(YOUR TASK):
Set down only what runs from the line containing "(1008, 488) none" through the last line of the data, exactly as it reads.

(EXCERPTED DATA):
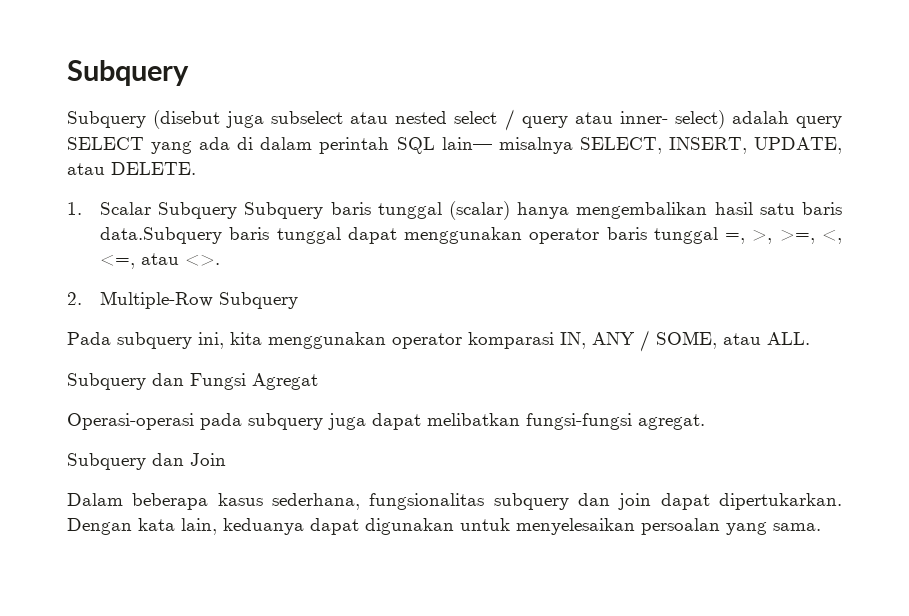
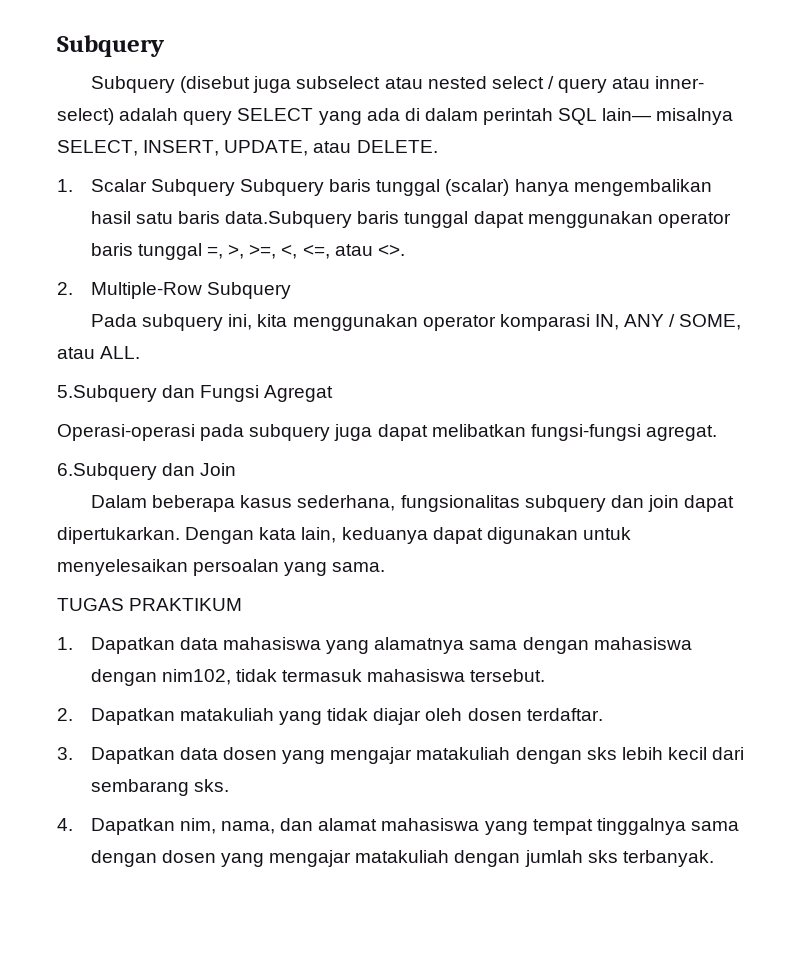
[67,373,146,390] Subquery -> [57,385,157,402] 5.Subquery
[67,453,146,470] Subquery -> [57,463,157,480] 6.Subquery
(821, 527) none -> [57,598,243,611] [57,637,692,654] [90,669,546,686] [57,708,603,725] [57,747,745,764] [90,779,229,796] [57,818,740,835] [90,850,714,867] // TUGAS PRAKTIKUM // 1. Dapatkan data mahasiswa yang alamatnya sama dengan mahasiswa dengan nim102, tidak termasuk mahasiswa tersebut. // 2. Dapatkan matakuliah yang tidak diajar oleh dosen terdaftar. // 3. Dapatkan data dosen yang mengajar matakuliah dengan sks lebih kecil dari sembarang sks. // 4. Dapatkan nim, nama, dan alamat mahasiswa yang tempat tinggalnya sama dengan dosen yang mengajar matakuliah dengan jumlah sks terbanyak.

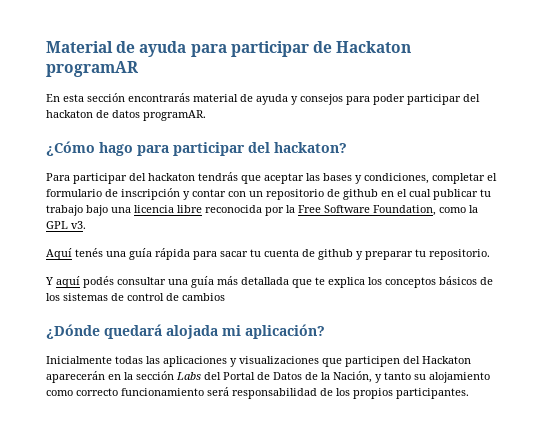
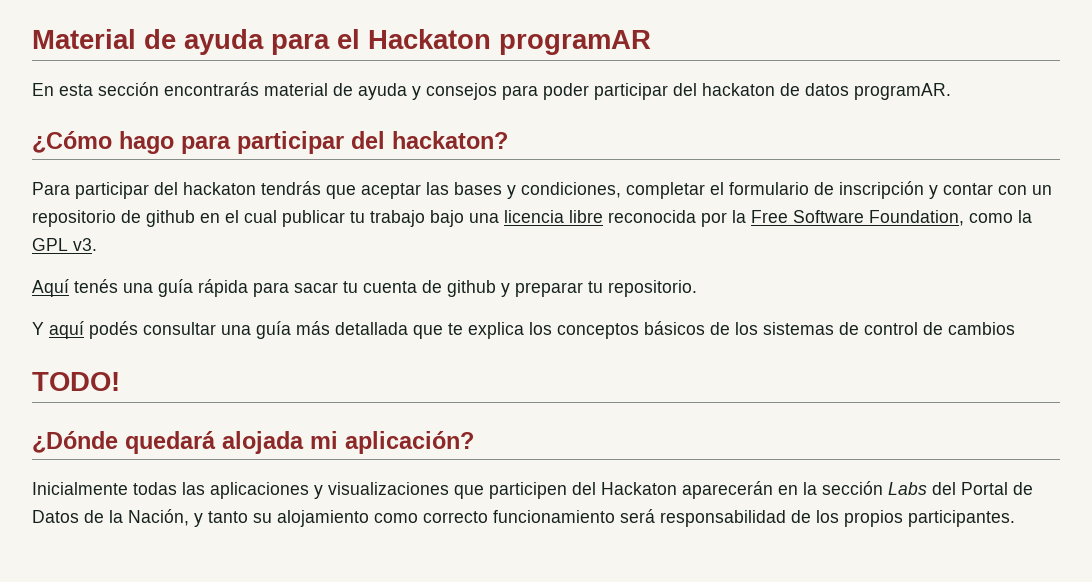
[230,41,332,57] participar de -> [337,29,360,49] el
(225, 297) none -> [32,372,120,391] // TODO!

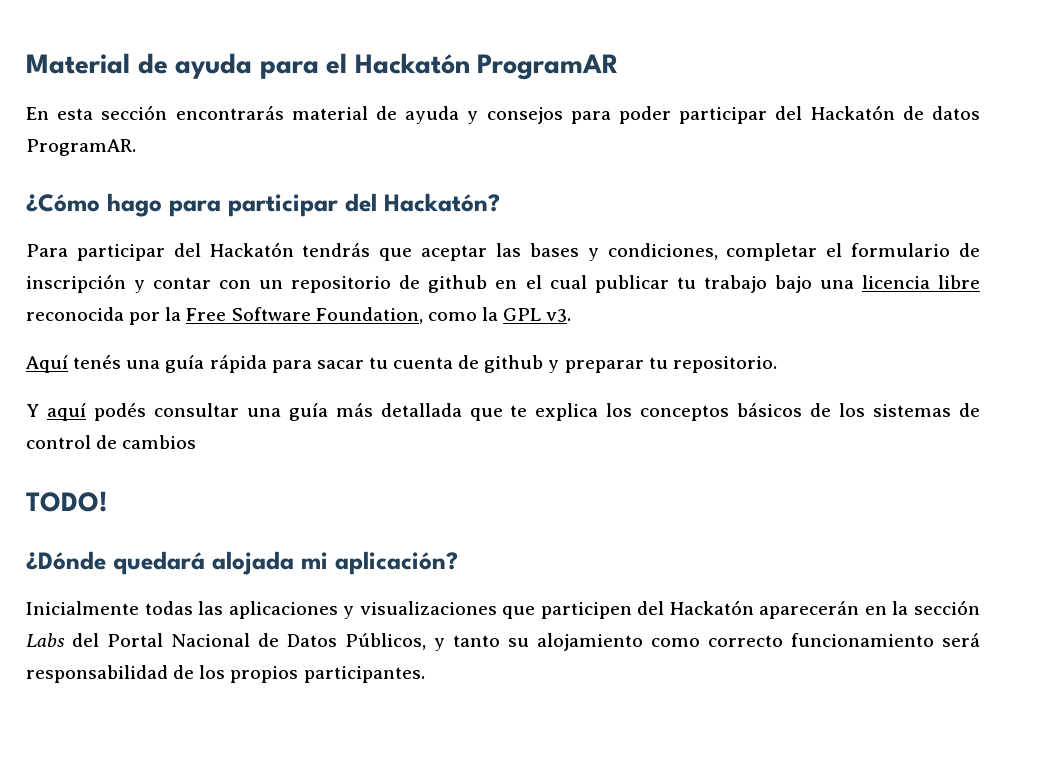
[368,29,651,55] Hackaton programAR -> [354,53,620,80] Hackatón ProgramAR
[702,83,775,96] hackaton -> [810,105,895,120] Hackatón
[854,83,951,100] programAR. -> [26,139,136,156] ProgramAR.
[392,131,508,149] hackaton? -> [384,193,500,212] Hackatón?
[183,182,256,195] hackaton -> [209,242,294,257] Hackatón
[601,482,677,495] Hackaton -> [669,600,754,615] Hackatón
(1008, 488) none -> [171,633,250,647] Nacional
[84,509,189,526] de la Nación, -> [345,633,426,650] Públicos,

(FINISHED EXERCISE):
(1008, 488) none -> [171,633,250,647] Nacional
[84,509,189,526] de la Nación, -> [345,633,426,650] Públicos,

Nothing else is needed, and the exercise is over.